Edit difference data:
○ ○ ○ ○
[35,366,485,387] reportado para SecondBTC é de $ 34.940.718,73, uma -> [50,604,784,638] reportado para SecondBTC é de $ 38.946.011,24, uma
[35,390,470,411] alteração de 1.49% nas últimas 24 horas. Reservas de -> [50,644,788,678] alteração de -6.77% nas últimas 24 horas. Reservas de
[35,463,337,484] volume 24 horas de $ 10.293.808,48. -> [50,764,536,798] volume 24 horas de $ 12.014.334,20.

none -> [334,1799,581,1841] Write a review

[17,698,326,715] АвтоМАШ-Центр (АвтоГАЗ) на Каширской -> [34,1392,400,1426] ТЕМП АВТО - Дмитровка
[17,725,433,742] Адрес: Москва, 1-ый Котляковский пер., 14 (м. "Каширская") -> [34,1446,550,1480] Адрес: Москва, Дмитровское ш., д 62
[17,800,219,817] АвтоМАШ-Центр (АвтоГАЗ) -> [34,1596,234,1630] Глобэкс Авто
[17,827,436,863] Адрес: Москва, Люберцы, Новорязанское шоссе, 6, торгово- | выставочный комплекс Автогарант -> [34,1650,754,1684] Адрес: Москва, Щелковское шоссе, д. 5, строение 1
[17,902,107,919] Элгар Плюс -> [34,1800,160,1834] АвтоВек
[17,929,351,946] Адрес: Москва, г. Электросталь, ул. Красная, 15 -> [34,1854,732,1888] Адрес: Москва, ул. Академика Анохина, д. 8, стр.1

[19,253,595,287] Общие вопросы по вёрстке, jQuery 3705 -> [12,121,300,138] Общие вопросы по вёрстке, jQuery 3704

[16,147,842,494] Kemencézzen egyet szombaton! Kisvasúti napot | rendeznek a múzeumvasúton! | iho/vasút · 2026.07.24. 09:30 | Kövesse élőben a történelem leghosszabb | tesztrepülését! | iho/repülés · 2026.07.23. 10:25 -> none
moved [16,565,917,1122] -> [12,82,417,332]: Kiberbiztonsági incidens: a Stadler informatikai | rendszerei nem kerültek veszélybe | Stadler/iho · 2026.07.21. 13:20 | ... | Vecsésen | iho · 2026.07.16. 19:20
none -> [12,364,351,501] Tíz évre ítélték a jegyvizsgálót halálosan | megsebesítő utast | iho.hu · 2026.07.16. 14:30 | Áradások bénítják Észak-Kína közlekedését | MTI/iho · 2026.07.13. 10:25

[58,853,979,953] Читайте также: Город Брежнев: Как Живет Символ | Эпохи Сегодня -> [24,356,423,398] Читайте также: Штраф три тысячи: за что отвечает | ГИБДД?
○ ○ ○ ○
▶ [EXERCISE DESCRIPTION] May I have exactly the lines from the one containing "[17,827,436,863] Адрес: Москва, Люберцы, Новорязанское" through the last line of the data, both included?

▶ [SOLUTION FOR THIS EXERCISE]
[17,827,436,863] Адрес: Москва, Люберцы, Новорязанское шоссе, 6, торгово- | выставочный комплекс Автогарант -> [34,1650,754,1684] Адрес: Москва, Щелковское шоссе, д. 5, строение 1
[17,902,107,919] Элгар Плюс -> [34,1800,160,1834] АвтоВек
[17,929,351,946] Адрес: Москва, г. Электросталь, ул. Красная, 15 -> [34,1854,732,1888] Адрес: Москва, ул. Академика Анохина, д. 8, стр.1

[19,253,595,287] Общие вопросы по вёрстке, jQuery 3705 -> [12,121,300,138] Общие вопросы по вёрстке, jQuery 3704

[16,147,842,494] Kemencézzen egyet szombaton! Kisvasúti napot | rendeznek a múzeumvasúton! | iho/vasút · 2026.07.24. 09:30 | Kövesse élőben a történelem leghosszabb | tesztrepülését! | iho/repülés · 2026.07.23. 10:25 -> none
moved [16,565,917,1122] -> [12,82,417,332]: Kiberbiztonsági incidens: a Stadler informatikai | rendszerei nem kerültek veszélybe | Stadler/iho · 2026.07.21. 13:20 | ... | Vecsésen | iho · 2026.07.16. 19:20
none -> [12,364,351,501] Tíz évre ítélték a jegyvizsgálót halálosan | megsebesítő utast | iho.hu · 2026.07.16. 14:30 | Áradások bénítják Észak-Kína közlekedését | MTI/iho · 2026.07.13. 10:25

[58,853,979,953] Читайте также: Город Брежнев: Как Живет Символ | Эпохи Сегодня -> [24,356,423,398] Читайте также: Штраф три тысячи: за что отвечает | ГИБДД?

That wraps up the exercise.